My President is Funny Valentine.
 21 Achaemenid, Fri, 12th Apr '13 4:39:30 AM from Mitakihara Town, Copenhagen Relationship Status: Showing feelings of an almost human nature
Pope Francis launching "new phase of Vatican II", says Cardinal Walter Kasper.

Cardinal Kasper is the retired head of the Pontifical Council for Promoting Christian Unity. He made his remarks in an interview in L'Osservatore Romano (The Roman Observer), the Vatican's official newspaper.

So, Vatican 2.5, then. The article seems vague on whether or not it was a figure of speech, though I assume Francis is not calling a pontifical council. Essentially, this "new phase" seems to move on from the doctrinal changes of Vatican II and into a procedural change - the "problems in the Southern hemisphere" (i.e, poverty and war) are to be put to the top of the Church's agenda. Pope Francis, if he can keep this up (God forbid he should die early like JPI), might become a great Pope, and a greater social worker.
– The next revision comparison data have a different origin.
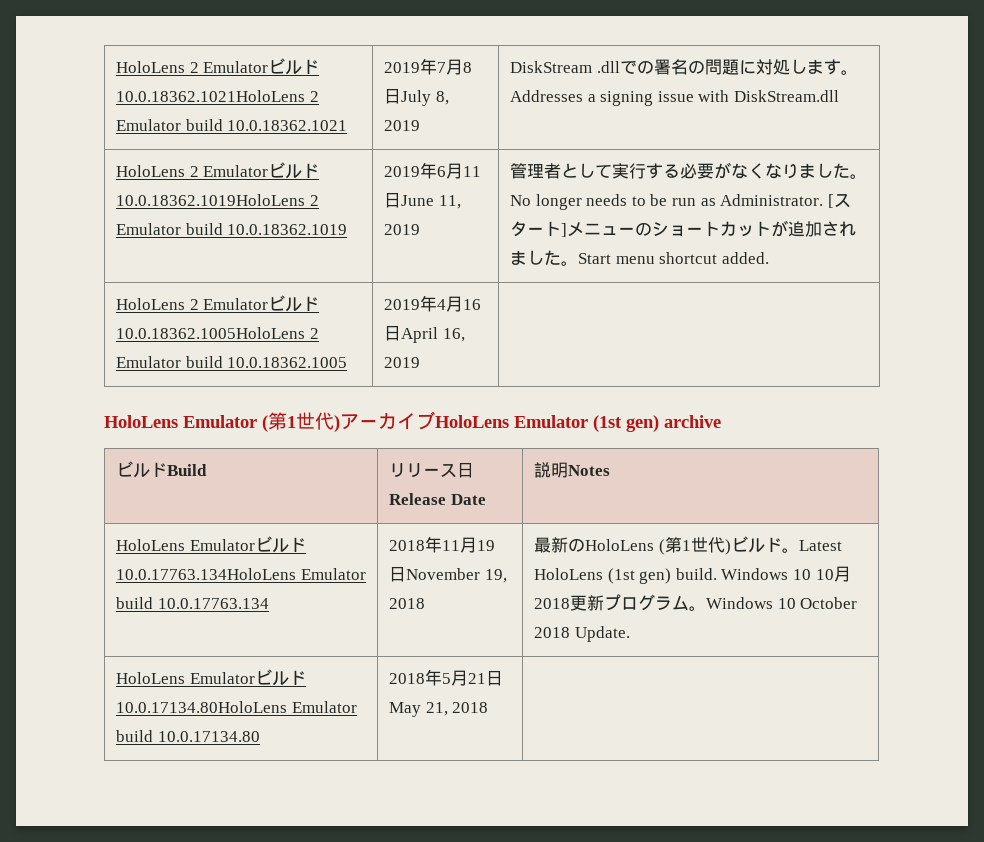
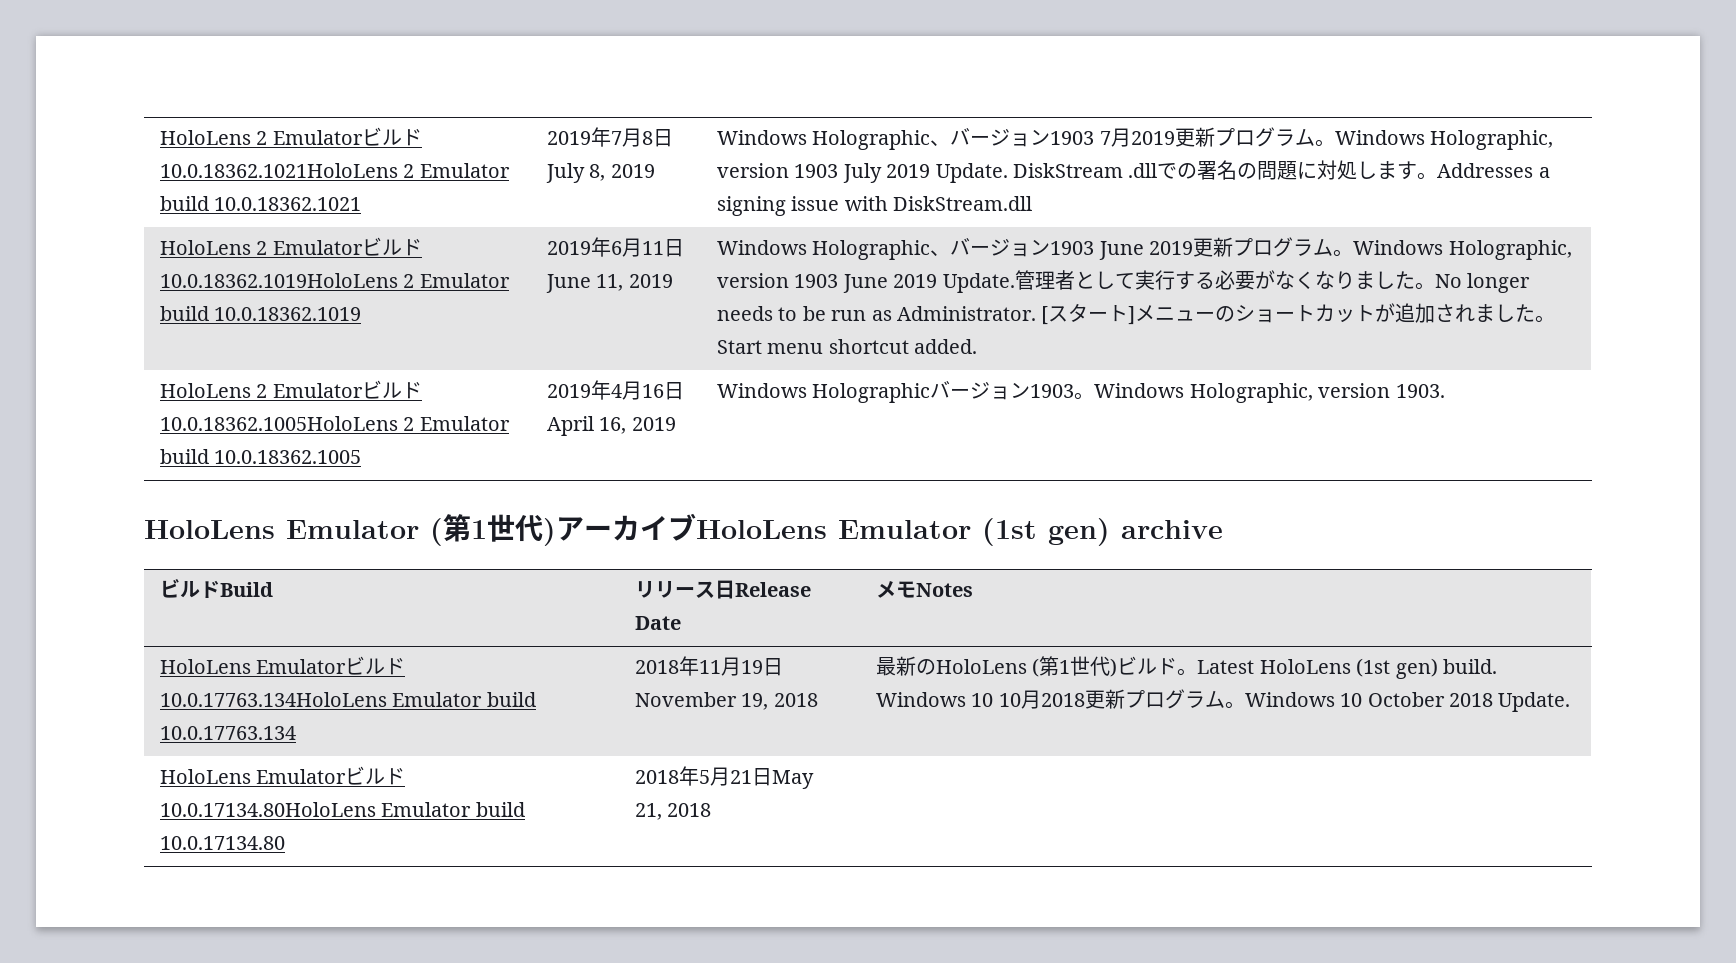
+ Windows Holographic、バージョン1903 7月2019更新プログラム。Windows Holographic, version 1903 July 2019 Update.
+ Windows Holographic、バージョン1903 June 2019更新プログラム。Windows Holographic, version 1903 June 2019 Update.
- HoloLens 2 Emulatorビルド10.0.18362.1005HoloLens 2 Emulator build 10.0.18362.1005 | 2019年4月16日April 16, 2019 |
+ HoloLens 2 Emulatorビルド10.0.18362.1005HoloLens 2 Emulator build 10.0.18362.1005 | 2019年4月16日April 16, 2019 | Windows Holographicバージョン1903。Windows Holographic, version 1903.
- ビルドBuild | リリース日Release Date | 説明Notes
+ ビルドBuild | リリース日Release Date | メモNotes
For those interested, the Second Vatican Council, or Vatican II, was an enormous ecumenical council set up by Pope John XVIII in 1962, and which led to several procedural, liturgical, and doctrinal cchanges. Hugely controversial at the time and since, it is the most significant single event of the modern church. Giovannni Battisti Montini (future Pope Paul VI), Albino Luciani (future Pope John Paul I), Karol Wojtyla (future Pope John Paul II), and Josef Ratzinger (future Pope Benedict XVI) were all in attendance. Such was the upheaval that some Catholic groups, like the ultra-traditionalist Society of St Pius X, and the sedevacantists, who argue the seat of the Bishop of the See of Rome has been empty since the death of Pius XII because every holder since has been a Modernist heretic.

edited 12th Apr '13 4:39:48 AM by Achaemenid

Die Russen seind gefallen in Preußen ein;

Auf, laßt uns sie zeigen, daß wir brave Landeskinder sein!
 22 0dd 1, Fri, 12th Apr '13 6:29:57 AM from Nowhere Land
Just awesome like that
I'm glad I read more than just the beginning sentence there, because otherwise, I'd've been convinced that this was a real life "Catholicism, Wow!!" campaign.

edited 12th Apr '13 6:30:03 AM by 0dd1

Insert witty and clever quip here.

My page, as the database hates my handle.

My music.
 23 Greenmantle, Fri, 12th Apr '13 6:58:41 AM from Britannia Relationship Status: [TOP SECRET]
"Per ardua ad astra"
Such was the upheaval that some Catholic groups, like the ultra-traditionalist Society of St Pius X, and the sedevacantists, who argue the seat of the Bishop of the See of Rome has been empty since the death of Pius XII because every holder since has been a Modernist heretic.

Yep, Fundamentalism isn't just a Protestant thing — Catholics have Fundamentalists, too.
Is that cake frosting?
Well, not literally — The Fundamentals, the book that inspired Christian fundamentalism, is very much Protestant in nature.

But we have our share of... interesting characters, that much is true.
But they seem to know where they are going, the ones who walk away from Omelas.

 25 Greenmantle, Fri, 12th Apr '13 7:29:18 AM from Britannia Relationship Status: [TOP SECRET]
"Per ardua ad astra"
I know. I've read a few when I used to read the Daily Telegraph comments online — such as an Anglican (or was he agnostic or atheist?) who had a conversion and became a very Conservative Catholic.